自分のほうを見ていない人に、声をかけて振り向かせ手を止めてもらって、なにかを伝えるという場面が極端に苦手であることがわかった。

額にかいた多量の汗を

震える手で拭いながら

震える声で話しかける。



「いま、(声をかけても)大丈夫ですか?」

その、ただならぬ様子に



ワレワレは👽🛸

「私達は大丈夫だけど

あなたは、大丈夫??」

と応じることも多かった。



「他人の言いたいことがわかりますよね?若い人たちよりは!」


「こういう若い人たちよりは、わかるじゃないですか!」


「だから、そういう人に声をかけたり、話をふってあげたり、こういうことが言いたいの?って手伝ってあげたりしますね?」


と立て続けに喚くので


「私は、わかりませんよ。」と普通に答えたが、それでも


「若い人よりは

わかるじゃないですか!」とまた

繰り返した。


繰り返す言葉には

キーが隠されていることもあるし

罠が隠されていることもある。


いずれにしても

ウソをついても碌なことがないので


私は、

さらに正直に話すことにした。



「言葉に出さない人の言いたいことがわかると思ったことはありませんし、言葉に出せる人の心の内までもがわかると思ったこともありません。」


「だから、聞こうとするんです。

わからないから、聞くんですよ。」


「人の話に、耳を傾けるんです。」

「わからないから。」 

と言ったら



考え込む様子で黙って下を向いたXYは

まもなく顔を上げて


「『わかった』ときにこそ、慎重に言葉を発したほうがいい。ということ…なんですかね?」と


少し勢いを衰退させながら

また、私に聞いたので


「あのとき発した言葉が良くなかったなと、今は思うんですか?」と聞き返したら


「言葉は、ね。良くなかったとは思いますよ。
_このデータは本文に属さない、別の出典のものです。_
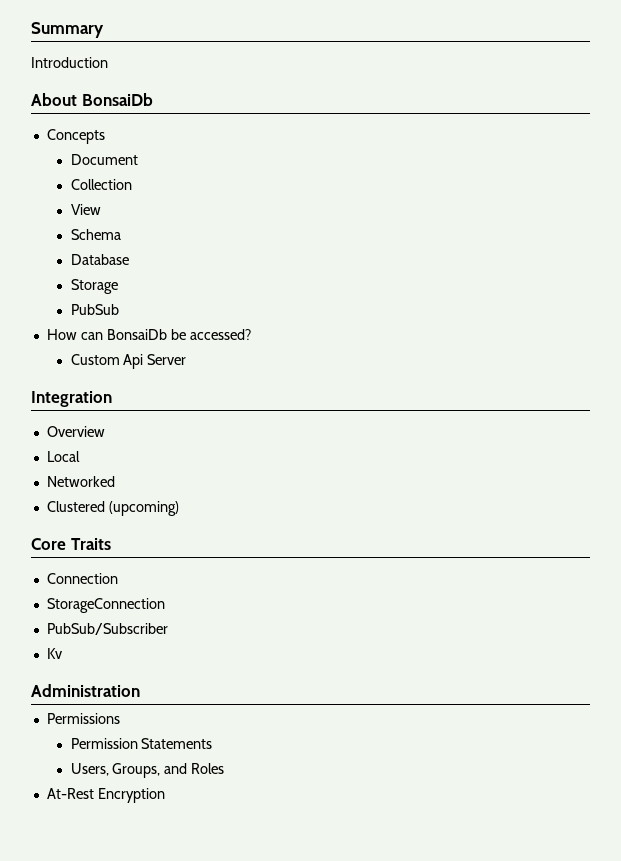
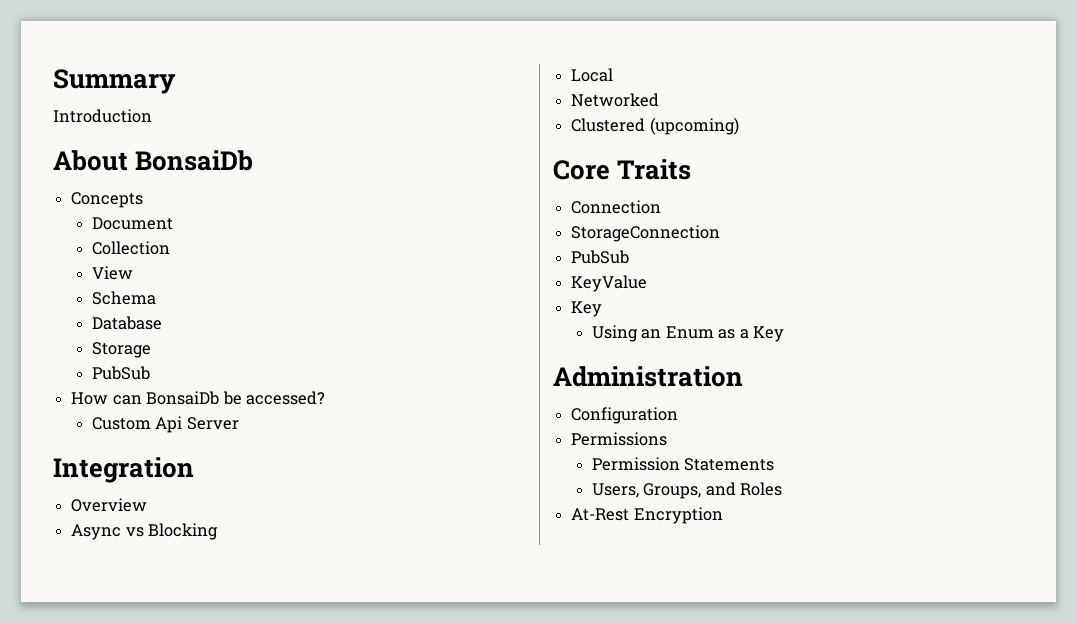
(105, 431) none -> [71,523,219,540] // Async vs Blocking
[46,623,168,635] [46,648,62,659] PubSub/Subscriber // Kv -> [571,250,630,264] [571,275,648,292] [571,301,603,317] [591,325,785,342] PubSub // KeyValue // Key // Using an Enum as a Key
(140, 690) none -> [571,407,679,424] // Configuration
あの場で


『説教』と言ったことについては

ですよ」  


と下線部分をゆっくりと強調した。
















真実を話すということは、人々がふつうに考えているよりもずっと困難なことだ。


まず、単純観察の不足があり、さらに複合観察、すなわち想像力を組み入れた観察の不足もある。



両者とも同じように真実を伝えるつもりなのだろう。   


最初の人は、彼の目の前にたぶん何年間もあった物について問われた質問に、非常に不完全な情報を与えるか、あるいは自分は知らないと答える。すなわち、彼は観察したことがなかったのだ。そして人々は彼を単に間抜けだと思う。 


しかし、二番目の人もほとんど観察はしていない。想像力がただちに入り込んできて、すべてのことを想像力からだけ説明し、その間、彼はそれを見たか聞いたかしたものと完全に思い込んでいる。


彼はある会話を 

あたかも彼に向けて

言われた情報であるかのように

全部くり返すであろうが、


それは彼自身が

誰かほかの人に言ったことに 

すぎないのだ。


これが最もふつうである。


この人たちは自分たちが観察していなかったということに気づいてさえいないし、自分たちが忘れてしまったということを思い出しもしない。


裁判所は、誰でもその意思さえあれば


“すべての真実、そして真実のみ”を話すことができると考えているようである。


“すべての真実” を話し“真実のみ”を言うためには、


観察と記憶を組み合わせたいくつもの能力が必要である。 


「あたしゃ、ちょっとした嘘なぞいくらでも言うさ、だけど


それが嘘だってことは、人から言われるまでぜんぜん知らなかったんだからね、ほんとだよ、おじょうさん」と現に言った人がいた。